Traffic source can monitor on which device type people are accessing a site. Websites need to be ultra-responsive. Otherwise, you are in need of a redesign! Keep an eye out for problems with mobile traffic. As of Q2 2018, smartphones held a 63% share of all retail website visits.

High Bounce Rate

Bounce rate is the metric that shows the number of visitors who opened a site and then left before interacting with it. A high bounce rate indicates that visitors are not engaging with the page at all. This could mean that the site looks spammy, is irrelevant to their search terms, or has an outbound link that the user clicked immediately. All of these behaviors lead to one result: zero conversions. If your website has a high bounce rate, you may want to consider a redesign ASAP. 

Slow Speed Index

In April 2012, Google added Speed Index to its WebPagetest for measuring site performance. Speed Index is the average time in milliseconds at which visible parts of the web page are populated and displayed. In other words, it measures how fast the user receives viewable content. 

How does it work? WebPageTest records a page as it loads. 10 frames per second are analyzed to see the percentage of content loaded. Because Speed Index is based on the percentage of the viewport, you can use this metric to compare sites across desktop, mobile, and tablet viewing. 

It only takes 0.05 seconds for users to decide if they like a site or not. Slow loading speeds affect this decision and can cause visitors to bounce. 

High Exit Rate

A page’s exit rate shows the percentage of visitors leaving a site at a certain page. Often times, a user exiting a page is no cause for concern. Similar to the bounce rate, visitors can leave a site even if there are no on-page problems. Alternatively, if an exit rate is too high, that could be an indicator that people are leaving the page because of design issues.

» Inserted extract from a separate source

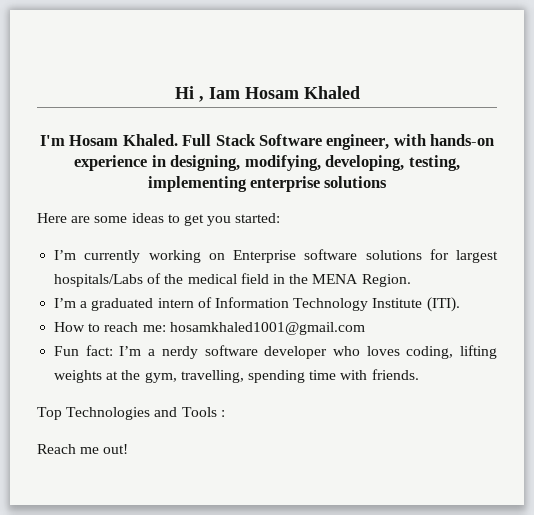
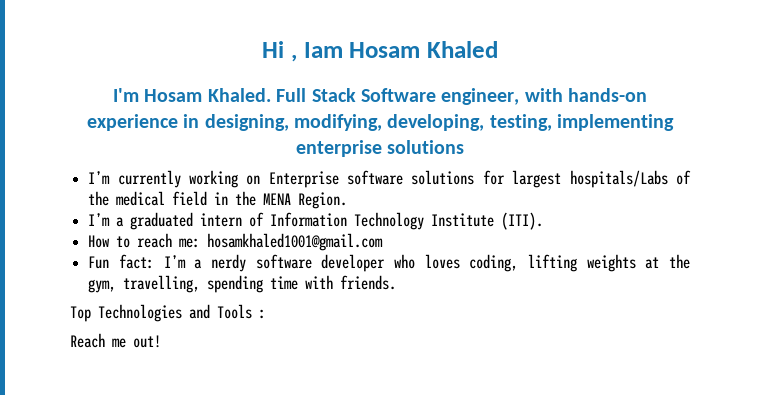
[37,213,281,226] // Here are some ideas to get you started: -> (465, 147) none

Engagement metrics show how visitors interact with a site. These metrics can measure the duration and depth of a user’s experience. If a user is interacting with a site, it is a signal that the content is both attractive and easily accessible to visitors. While there is no universal standard for “good” engagement, using your best-performing pages for reference can give you an idea of engagement goals.

One of the most accessible engagement metrics is ‘session duration’. Google Analytics shows how much time visitors spend on the site and its individual pages. Although session duration is not always 100% accurate, (keeping a few tabs open can confuse data), it can still be used as a great metric to measure engagement.

If engagement is low, it is a good time to look into a redesign! 38% of people will stop engaging with a website if the content or layout is unattractive.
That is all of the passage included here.